═════ DATA UNDER STUDY
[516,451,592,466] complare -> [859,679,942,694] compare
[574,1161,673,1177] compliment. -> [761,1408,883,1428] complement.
══════════
═════ DATA UNDER STUDY
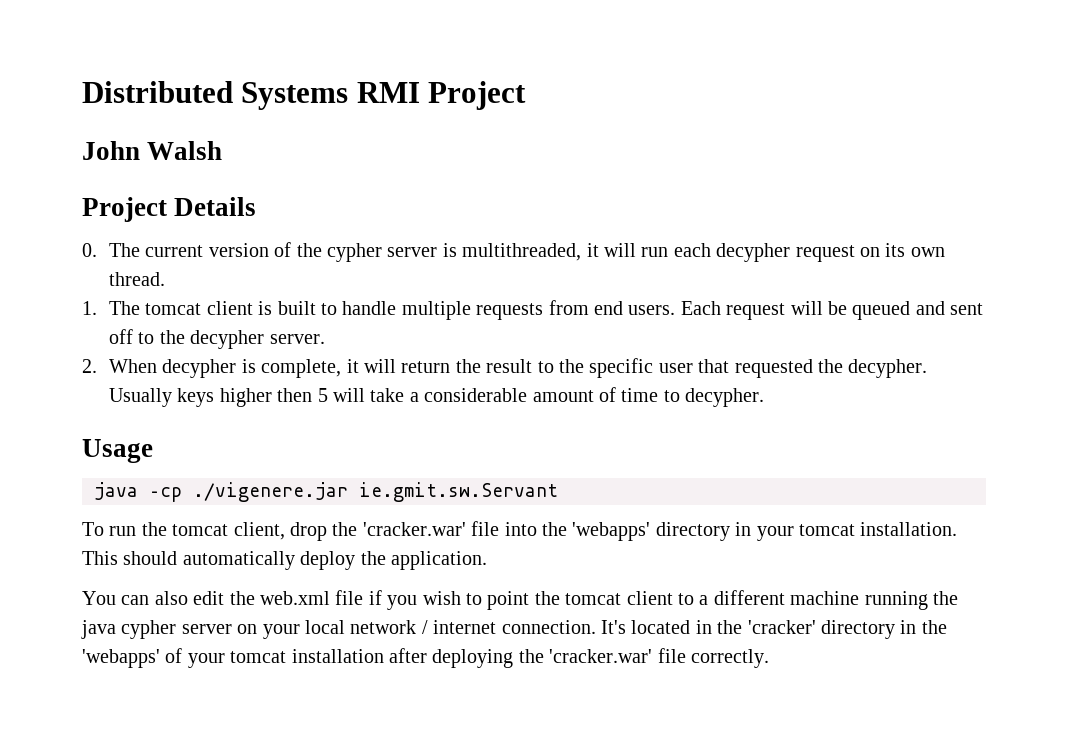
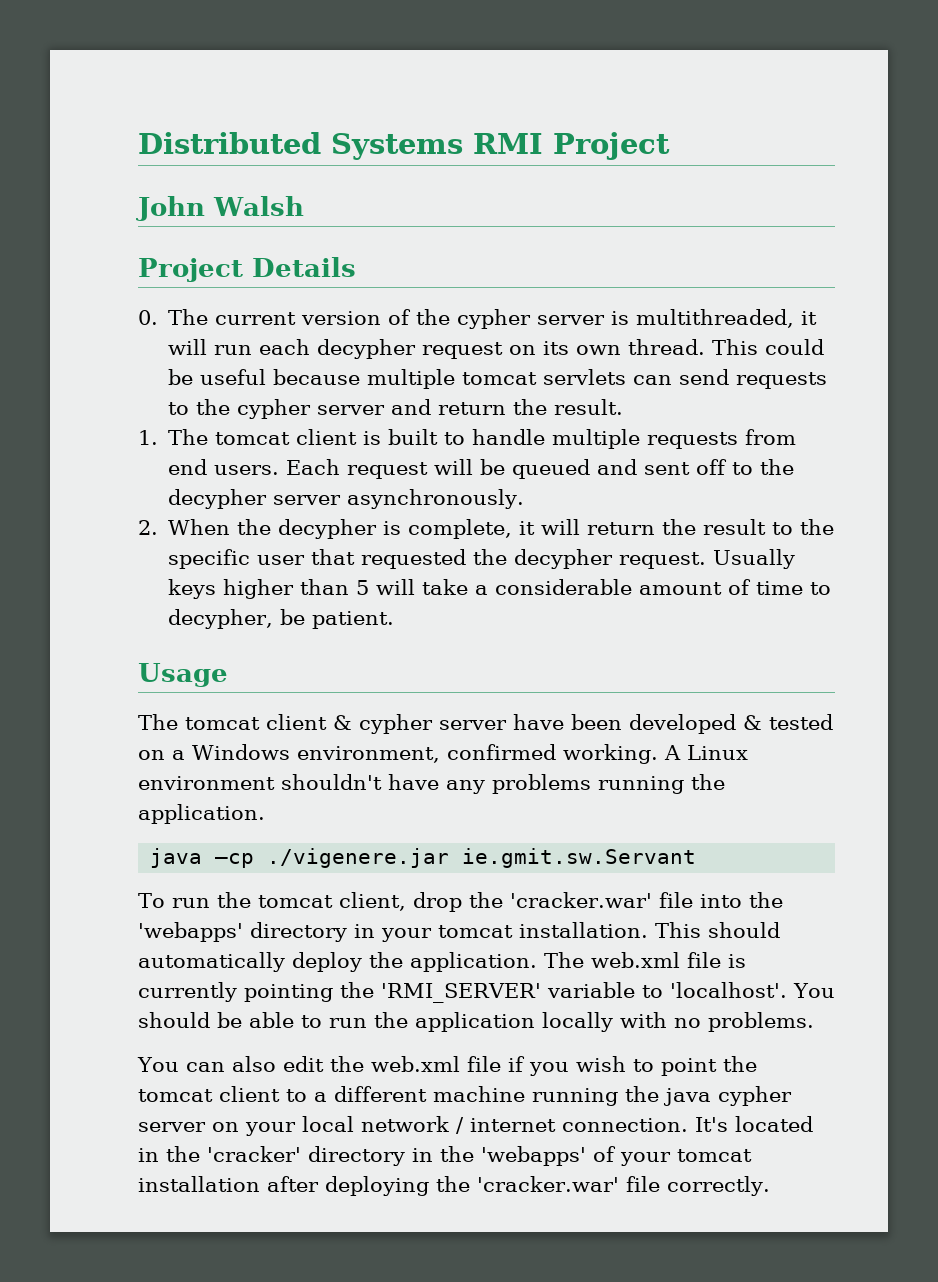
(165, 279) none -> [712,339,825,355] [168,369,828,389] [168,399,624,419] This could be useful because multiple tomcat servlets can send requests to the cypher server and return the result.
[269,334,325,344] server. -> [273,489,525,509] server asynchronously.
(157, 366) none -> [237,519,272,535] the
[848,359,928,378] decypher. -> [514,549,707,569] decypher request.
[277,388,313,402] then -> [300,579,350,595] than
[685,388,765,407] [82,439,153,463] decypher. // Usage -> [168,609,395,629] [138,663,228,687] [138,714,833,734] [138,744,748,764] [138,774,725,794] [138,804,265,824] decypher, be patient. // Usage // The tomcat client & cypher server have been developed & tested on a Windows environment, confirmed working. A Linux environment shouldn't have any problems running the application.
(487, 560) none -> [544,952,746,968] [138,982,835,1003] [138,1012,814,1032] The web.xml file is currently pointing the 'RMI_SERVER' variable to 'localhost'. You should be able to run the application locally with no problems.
══════════
> **YOUR ASSIGNMENT**:
Above are the records; copy exactly the lines from the line with "[516,451,592,466] complare ->" through the line with "[574,1161,673,1177] compliment. ->", both included.

> **SOLUTION FOR THIS TASK**:
[516,451,592,466] complare -> [859,679,942,694] compare
[574,1161,673,1177] compliment. -> [761,1408,883,1428] complement.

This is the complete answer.